If a preferred is mentioned on this board, it has already passed Kaptain Lou's Rigorous Screening Process.
Maybe next week you will tell us the Internet is going out of business. You know, just like Zero's malls are doing (nevermind O does not own any malls).
You are right, Yahoo Finance is not the place to research company financials. Their information is normally outdated and incorrect.
The default rate on REIT preferreds is extremely low. The Mortgage REITs are a completely different investment and I avoid those like the plague. GGP was actually a decent company, but was not able to refinance their substantial debt at the height of the credit crisis. As you mentioned, their preferred holders did not show a loss - but dividend payments were delayed, which in some ways could be considered a loss.
The one ares of the REIT sector I normally avoid is the hotel investmemts. Dogs like Felcor suspended payments on their preferreds, although they have been restored now. I always asked myself the question - why would I invest in a company when I don't know who their tenants will be in 10 days? At least with my NNN preferreds, I know who their tenants will be in 10 years.
Your interest rate coverage is correct, but for REITs I normally add back a substantial amount of depreciation before calculating the interest coverage rate.
Per their website, they have 130 properties. However, the buildings do have mulitiple tenants and they currently have over 600 tenants.
I agree there is more risk than O, so I would buy the preferrred in limited quanities, but it still has a place in my medium risk portfolio.
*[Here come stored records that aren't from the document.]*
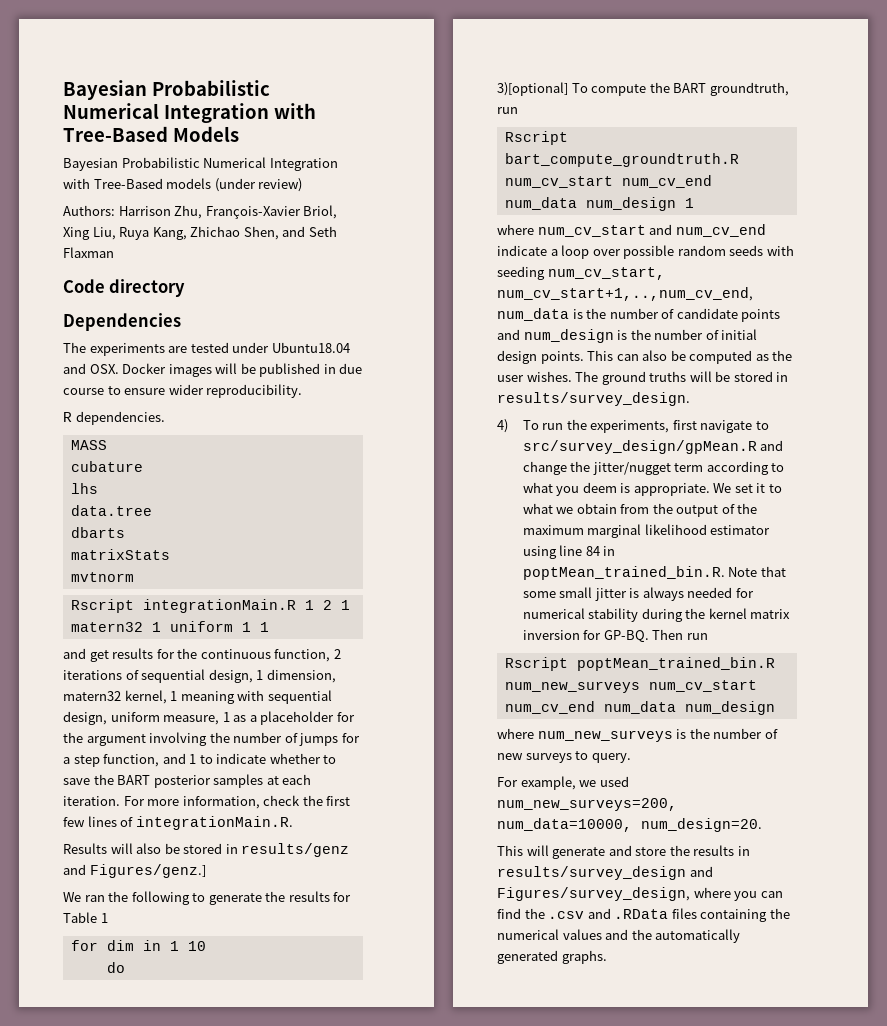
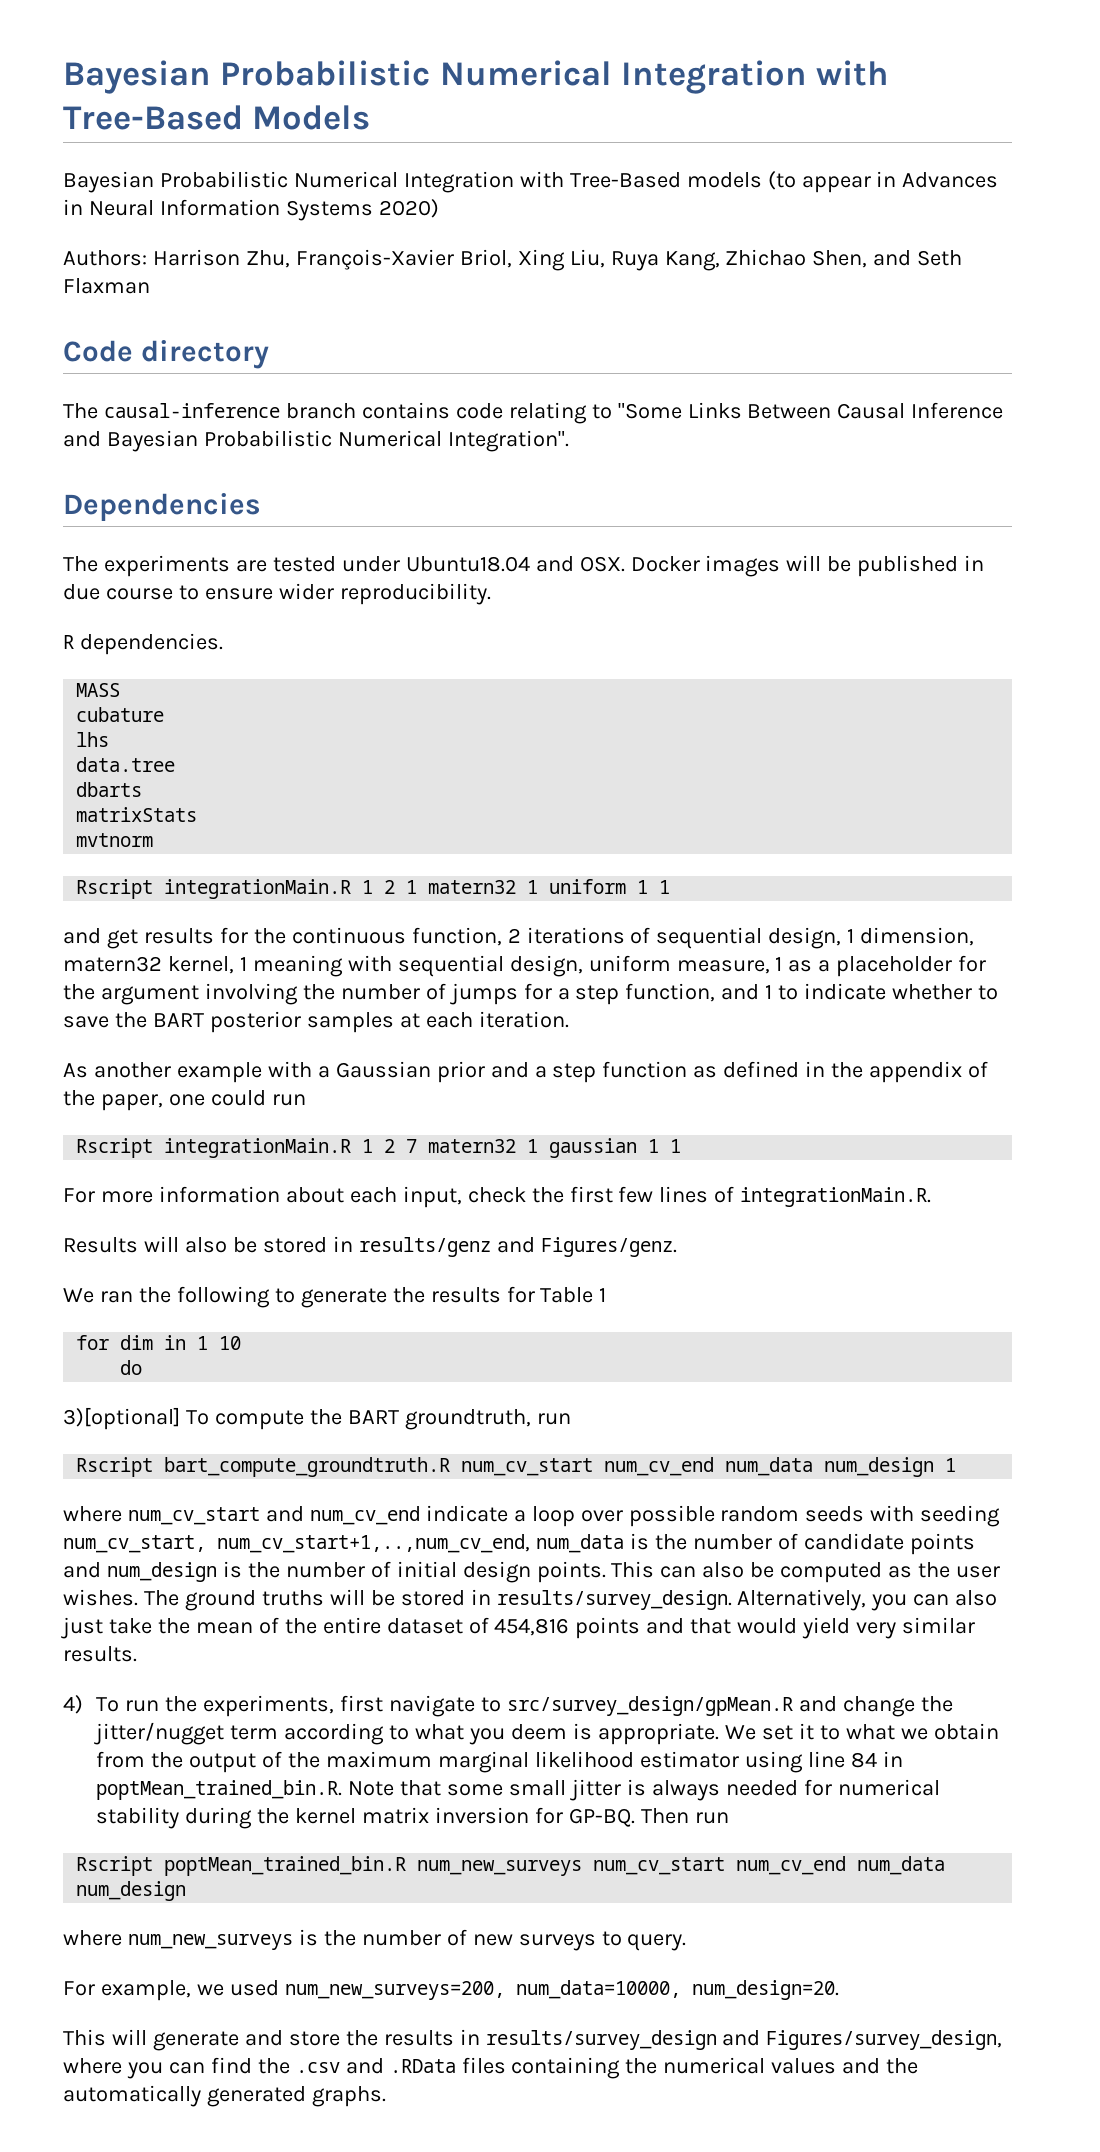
- Bayesian Probabilistic Numerical Integration with Tree-Based models (under review)
+ Bayesian Probabilistic Numerical Integration with Tree-Based models (to appear in Advances in Neural Information Systems 2020)
+ The causal-inference branch contains code relating to "Some Links Between Causal Inference and Bayesian Probabilistic Numerical Integration".
- and get results for the continuous function, 2 iterations of sequential design, 1 dimension, matern32 kernel, 1 meaning with sequential design, uniform measure, 1 as a placeholder for the argument involving the number of jumps for a step function, and 1 to indicate whether to save the BART posterior samples at each iteration. For more information, check the first few lines of integrationMain.R.
+ and get results for the continuous function, 2 iterations of sequential design, 1 dimension, matern32 kernel, 1 meaning with sequential design, uniform measure, 1 as a placeholder for the argument involving the number of jumps for a step function, and 1 to indicate whether to save the BART posterior samples at each iteration.
+ As another example with a Gaussian prior and a step function as defined in the appendix of the paper, one could run
+ Rscript integrationMain.R 1 2 7 matern32 1 gaussian 1 1
+ For more information about each input, check the first few lines of integrationMain.R.
- Results will also be stored in results/genz and Figures/genz.]
+ Results will also be stored in results/genz and Figures/genz.
+ Alternatively, you can also just take the mean of the entire dataset of 454,816 points and that would yield very similar results.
Their debt is rated BBB and Baa2. Nice 7.7% yield on the G shares, as the other two classed yield only about 7.5%.
2014 may be a better year for REITs than 2013. However, in the long run, most of the REITs have performed very well.
Happy investing everyone! Nice rally on preferreds the past two months.
Trader, wish I had bought in earlier last week. I could have got in for a yield well over 8%. The price has increased a buck in the past couple of days. Sometimes the preferreds trade on the OTC/Grey market for a few days and saavy investors can pick some of these up at bargain prices.